Certainly there are men who support the rights of women and respect women, but their existence doesn’t diminish the havoc misogyny can wreak. Although not all men actively seek to harm women, there are those who do, and women must constantly be vigilant. According to the U.S. Department of Justice, in a survey of violent crimes from 1980-2008, 63.7 percent of victims of intimate killings were women, and 81.7 percent of victims in sex-related killings were women. With such facts in mind, the end body count is nothing but a cruel reminder of the loss of life caused by a disturbed, misogynistic killer. The inductive reasoning that the killer was not a misogynist because more men than women were killed is overwhelmingly irrational, and signifies a complete dismissal of the hate-filled testimonials he spewed.
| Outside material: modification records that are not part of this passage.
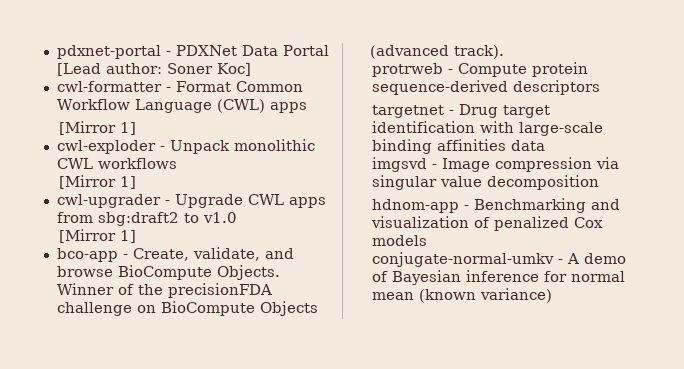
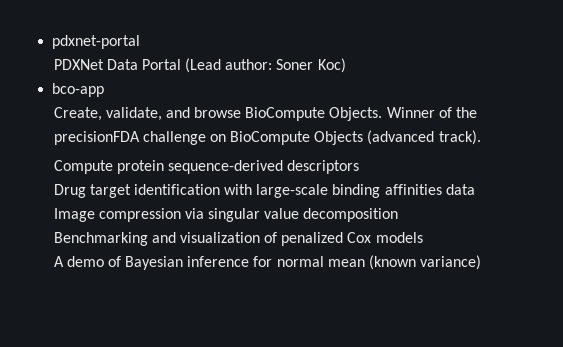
- pdxnet-portal - PDXNet Data Portal [Lead author: Soner Koc]
- cwl-formatter - Format Common Workflow Language (CWL) apps
- [Mirror 1]
- cwl-exploder - Unpack monolithic CWL workflows
- [Mirror 1]
- cwl-upgrader - Upgrade CWL apps from sbg:draft2 to v1.0
- [Mirror 1]
+ pdxnet-portal
+ PDXNet Data Portal (Lead author: Soner Koc)
- bco-app - Create, validate, and browse BioCompute Objects.
+ bco-app
+ Create, validate, and browse BioCompute Objects.
- protrweb - Compute protein sequence-derived descriptors
+ Compute protein sequence-derived descriptors
- targetnet - Drug target identification with large-scale binding affinities data
+ Drug target identification with large-scale binding affinities data
- imgsvd - Image compression via singular value decomposition
+ Image compression via singular value decomposition
- hdnom-app - Benchmarking and visualization of penalized Cox models
+ Benchmarking and visualization of penalized Cox models
- conjugate-normal-umkv - A demo of Bayesian inference for normal mean (known variance)
+ A demo of Bayesian inference for normal mean (known variance)

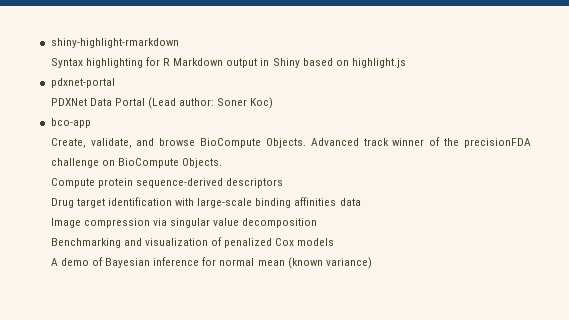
+ shiny-highlight-rmarkdown
+ Syntax highlighting for R Markdown output in Shiny based on highlight.js
- Winner of the precisionFDA challenge on BioCompute Objects (advanced track).
+ Advanced track winner of the precisionFDA challenge on BioCompute Objects.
As a young woman, I am shaken by the recent killings. They have made me question the security of my surroundings, the validity of my beliefs, and my faith in others. But in this insecurity and instability, I have managed to find solid ground. I have found it in my peers, who have agreed that we must combat misogyny through activism. I have found it in my male classmates, who have been willing to listen, understand, and often agree about the problems women face. We as a community can redefine our culture by firmly standing up to those who exploit women, and refusing to allow them to do so anymore. By calling out those who objectify women, reporting rapes and sexual assaults, and not condoning misogynistic acts, we can start to deconstruct our harmful culture. Misogyny has harmed and killed many we have loved, and now we must fight to keep it from doing so ever again.